No, I was saying that a freshman college student and an intern were not the same thing. Sorry for the misunderstanding.

As I've already stated, my plan for law school will be to use loans, because I understand the hours are grueling. I know that at the graduate level it's necessary, but at the undergrad level at a state college it is all too often a luxury.

One of the reasons I'm NOT taking out much in the way of loans for my undergraduate work is because I expect I will HAVE to for law school!
on Dec 18, 2007
Daniellost, we have given a lot of suggestions about how a person can fund an education without making free education an entitlement.

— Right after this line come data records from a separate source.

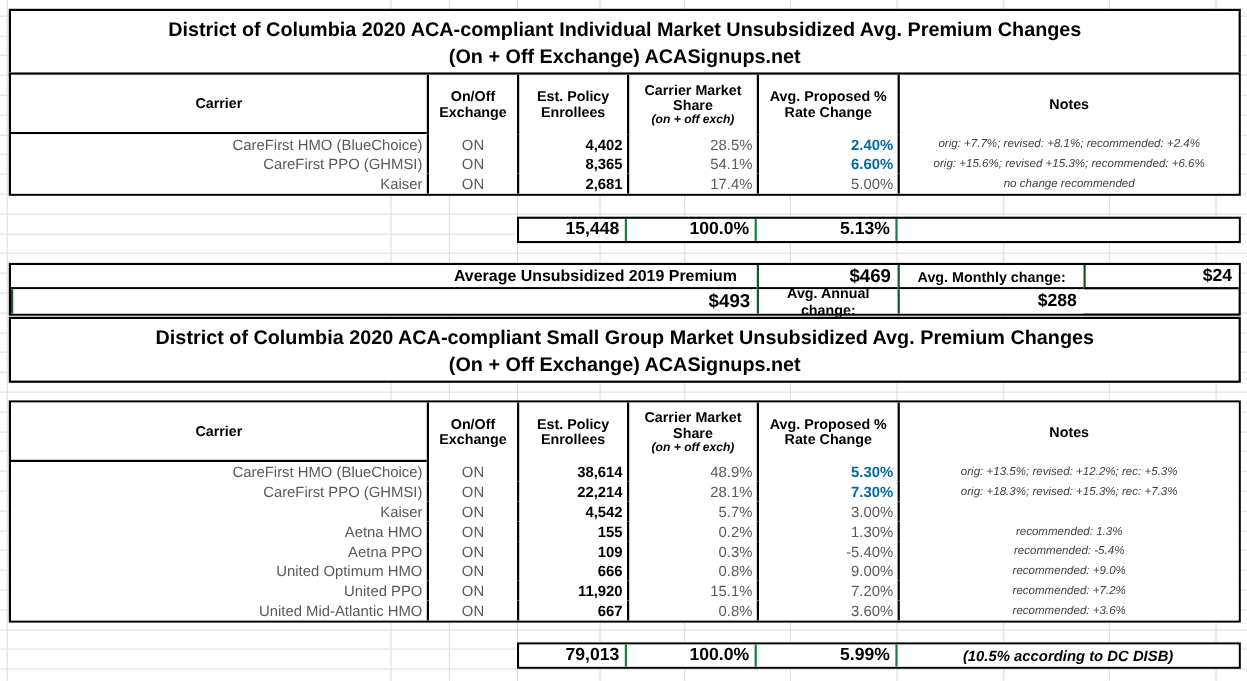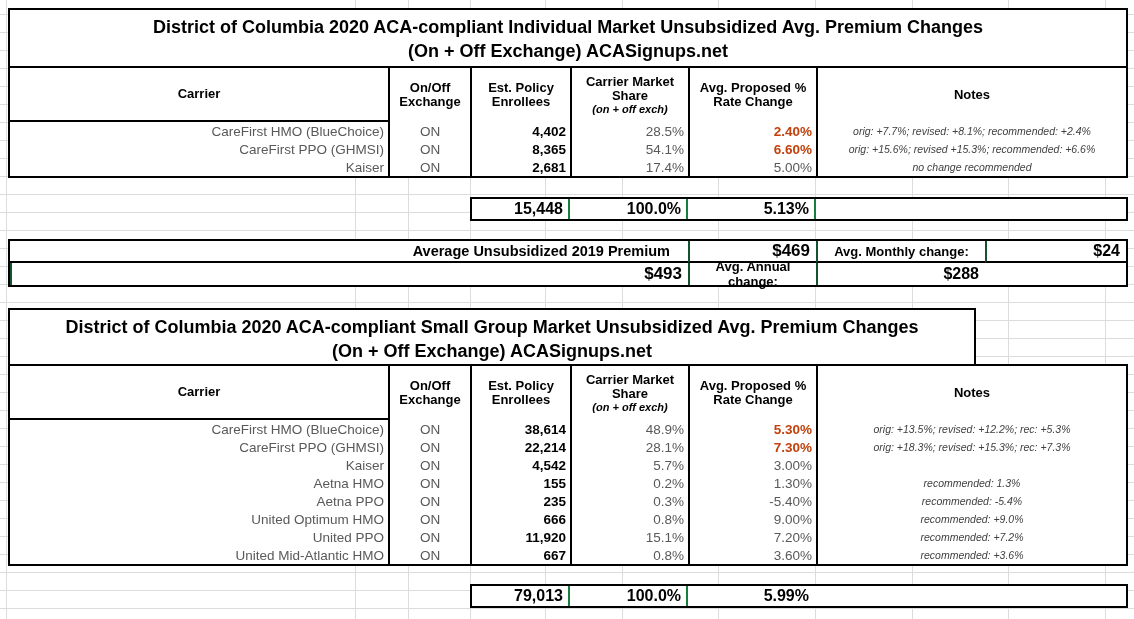--- a/index.html
+++ b/index.html
@@ -30,21 +30,21 @@
     height:54px;border-bottom-width:2px;flex-direction:column;justify-content:center;
     font-weight:bold;font-size:13px;line-height:14px;text-align:center;padding:0 2px;
   }
   .hsub{font-size:11px;font-style:italic;line-height:12px;}
   .tbl .cell:nth-last-child(-n+6){border-bottom:none;}
   .row{display:contents;}
 
   .right{justify-content:flex-end;text-align:right;}
   .center{justify-content:center;text-align:center;}
   .gray{color:#595959;}
-  .strong{font-weight:bold;color:#c2410c;}
+  .strong{font-weight:bold;color:#0369a1;}
   .enr{font-weight:bold;color:#000;}
   .note{font-size:10.5px;font-style:italic;color:#404040;justify-content:center;text-align:center;}
   .hl{background:#ffff99;}
 
   .totals{display:grid;grid-template-columns:96px 118px 128px 1fr;}
   .tcell{
     box-sizing:border-box;display:flex;align-items:center;justify-content:flex-end;
     border-left:2px solid #15803d;font-weight:bold;font-size:16px;padding:0 5px;height:20px;background:#fff;min-width:0;
   }
   .tcell.c1{border-left:none;}
@@ -142,21 +142,21 @@
     <div class="scell r1 c1 slabel">Average Unsubsidized 2019 Premium</div>
     <div class="scell r1 sval">$469</div>
     <div class="scell r1 schg hl">Avg. Monthly change:</div>
     <div class="scell r1 scv hl">$24</div>
 
     <div class="scell sval hl">$493</div>
     <div class="scell schg">Avg. Annual change:</div>
     <div class="scell scv hl">$288</div>
   </div>
 
-  <div class="box titlebox" style="left:8px;top:308px;width:968px;height:60px">
+  <div class="box titlebox" style="left:8px;top:288px;width:1120px;height:60px">
     <div>District of Columbia 2020 ACA-compliant Small Group Market Unsubsidized Avg. Premium Changes</div>
     <div>(On + Off Exchange) ACASignups.net</div>
   </div>
 
   <div class="box tbl" style="left:8px;top:364px;width:1120px">
     <div class="cell hcell c1">
         <span>Carrier</span>
       </div>
     <div class="cell hcell">
         <span>On/Off Exchange</span>
@@ -201,21 +201,21 @@
       </div><div class="row">
         <div class="cell c1 right gray">Aetna HMO</div>
         <div class="cell center gray">ON</div>
         <div class="cell right enr">155</div>
         <div class="cell right gray">0.2%</div>
         <div class="cell right gray">1.30%</div>
         <div class="cell note">recommended: 1.3%</div>
       </div><div class="row">
         <div class="cell c1 right gray">Aetna PPO</div>
         <div class="cell center gray">ON</div>
-        <div class="cell right enr">235</div>
+        <div class="cell right enr">109</div>
         <div class="cell right gray">0.3%</div>
         <div class="cell right gray">-5.40%</div>
         <div class="cell note">recommended: -5.4%</div>
       </div><div class="row">
         <div class="cell c1 right gray">United Optimum HMO</div>
         <div class="cell center gray">ON</div>
         <div class="cell right enr">666</div>
         <div class="cell right gray">0.8%</div>
         <div class="cell right gray">9.00%</div>
         <div class="cell note">recommended: +9.0%</div>
@@ -233,14 +233,15 @@
         <div class="cell right gray">0.8%</div>
         <div class="cell right gray">3.60%</div>
         <div class="cell note">recommended: +3.6%</div>
       </div></div>
   </div>
 
   <div class="box totals" style="left:470px;top:584px;width:658px;height:24px">
     <div class="tcell c1">79,013</div>
     <div class="tcell">100.0%</div>
     <div class="tcell hl">5.99%</div>
+    <div class="tcell hl tnote">(10.5% according to DC DISB)</div>
   </div>
 </div>
 
 </body></html>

So far you seem to have ignored them all.
on Dec 18, 2007
you also usually have to know about the ways out of the mud before you can use them.


You have to LOOK for a way out.

In our community, the community college sits literally 300 feet across a field from the low income apartments. EVERY welfare referral has to go through Texas Workforce which works hard to place students in the college. Believe me, danielost, if you don't know about these opportunities, you frankly don't WANT to know.

The enrollment counselor at the local college isn't going to recruit at the homeless shelter; that's not their job. If the so called "advocates" at the homeless shelter aren't trying to help these homeless people find better opportunities for their lives, well then, they're not really advocates, are they.

STOP putting the blame on the higher education system, which provides ABUNDANT opportunity, and START putting it where it belongs. On the people who have day to day contact with America's poor but would rather keep them poor so that they aren't put out of a job!